We have gotten a lot of value out of our focus on mobile developer experience, and we think most companies under-invest in this area. In this post we will discuss why having a DevXp team improves efficiency and happiness, the cost of not having a team, and how the team identified and resolved some common developer pain points to optimize the developer experience.
How it all started
A few mobile engineers realized early on that engineers who were hired to write native mobile code might not necessarily have expertise in the technical areas around their developer experience. They thought that if they could make the developer experience for all mobile engineers better, they could not only help engineers be more productive, but also delight our customers with faster, higher-quality releases. They got together and formed an ad-hoc team to address the most common developer pain points. The mobile developer experience team has grown from three people in 2017 to eight people today. In our five years as a team, we have focused on these areas:
- Local development experience and IDE usability
- Our growing codebase. Ensuring visibility into problematic areas of the codebase that require attention
- Continuous Integration usability and extensibility
- Automation test infrastructure and automated test flakiness
- Keeping the main branch green. Making sure the latest main is always buildable and shippable
The cost of not investing in a mobile developer experience team
A mobile engineer usually starts a feature by creating a branch on their local machine and committing their code to GitHub. When they are ready, they create a pull request and assign it to a reviewer. Once a pull request is opened or a subsequent commit has been added to the branch, the following CI jobs get kicked off:
- Jobs that build artifacts
- Jobs that run tests
- Jobs that run static analysis
Once the reviewer approves the pull request and all checks pass on CI, the engineer could merge the pull request in the main branch. Here is the visualization of the developer flow and the flow interruptions associated with each area.
Here is a rough estimate of the cost of some developer pain points and the cost to the company for not addressing these pain points as the team grows:
While developers can learn to resolve some of these issues, the time spent and the cost incurred is not justifiable as the team grows. Having a dedicated team that can focus on these problem areas and identifying ways to make the developer teams more efficient will ensure that developers can maintain an intense product focus.
Our team partners with the mobile engineering teams to prioritize which developer pain points to focus on, using the following approach:
- Listen to customers and work alongside them. We will partner with a mobile engineer as they are working on a feature and observe their challenges.
- Survey the developers. We conduct a quarterly survey of our mobile engineers where we track general Net Promoter Score (NPS) around mobile development.
- Summarize developer pain points. We distill the feedback into working areas that we can split up as a team and tackle.
- Gather metrics. It is important that we measure before we start addressing a pain point to ensure that a solution we deploy actually fixes the issue, and to know the exact impact our solution had on the problem area. We come up with metrics to track that correlate with the problem areas developers have and track them on dashboards. This allows us to see the metrics change over time.

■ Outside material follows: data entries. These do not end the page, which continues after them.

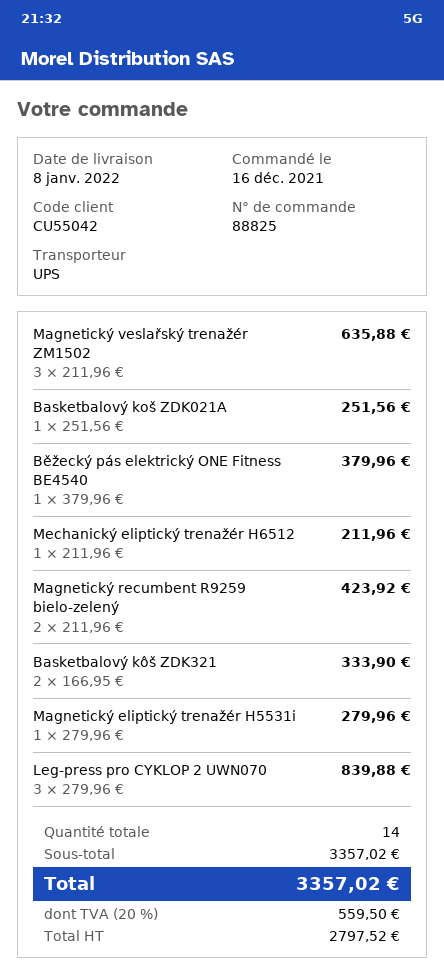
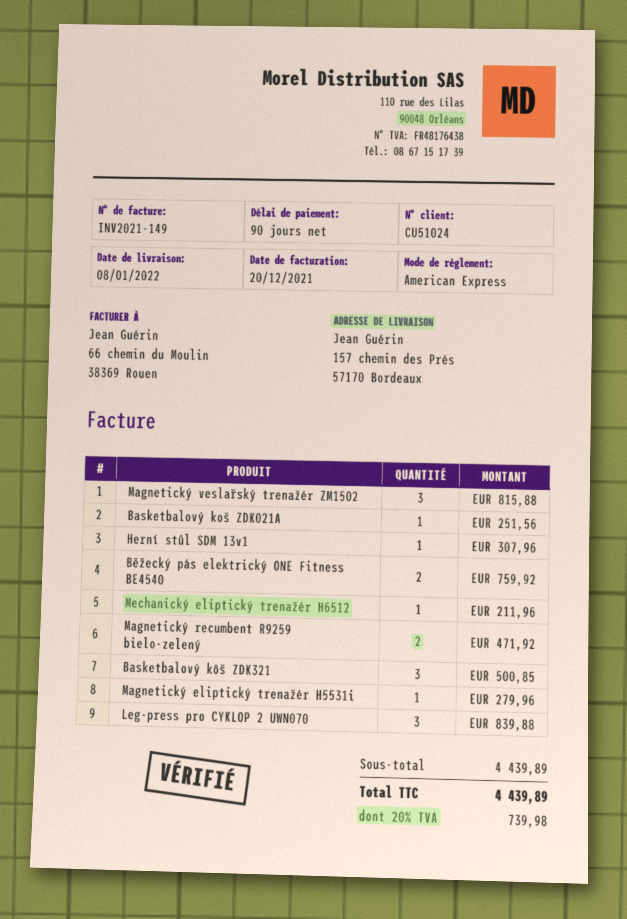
customer number: CU55042 -> CU51024
Magnetický veslařský trenažér ZM1502: 3 for 635.88 -> 3 for 815.88
Běžecký pás elektrický ONE Fitness BE4540: 1 for 379.96 -> 2 for 759.92
Magnetický recumbent R9259 bielo-zelený: 2 for 423.92 -> 2 for 471.92
Basketbalový kôš ZDK321: 2 for 333.90 -> 3 for 500.85
Herní stůl SDM 13v1: none -> 1 for 307.96
subtotal: 3357.02 -> 4439.89
tax: 20% = 559.50 -> 20% = 739.98
total: 3357.02 -> 4439.89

- Invest in experiments that improve developer pain points. We will think of solutions to the problems by either consulting with other companies that also develop at this scale, or by coming up with a unique solution ourselves.
- Consider using third-party tools. We evaluate whether it makes more sense to use existing solutions or to build out our own solutions.
- Repeat this process. Once we launch a solution, we look at the metrics to ensure that it moves the needle in the right direction; only then do we move onto the next problem area.
Let’s dive into some developer pain points in order of severity and examine how the mobile developer experience team addressed them. For each pain point, we will start with some quotes from our developers and then outline the steps we took.
CI test jobs that take a long time to complete
When a developer has to wait a long time for tests to run on their pull requests, they switch to working on a different task and lose context on the original pull request. When the test results return, if there is an issue they need to address, they have to re-orient themselves with the original task they were working on. This context switching takes a toll on developer productivity. The following are two quotes from our quarterly mobile engineering survey in 2018.
[quote quote=”Faster CI time! I think this is requested a lot, but it would be amazing to have this improved” /]
[quote quote=”Jenkins build times are pretty high and it would be great if we can reduce those” /]
From 1 to 10 developers, we had a couple of hundred tests and ran all of them serially using Xcodebuild for iOS and Firebase Test lab for Android.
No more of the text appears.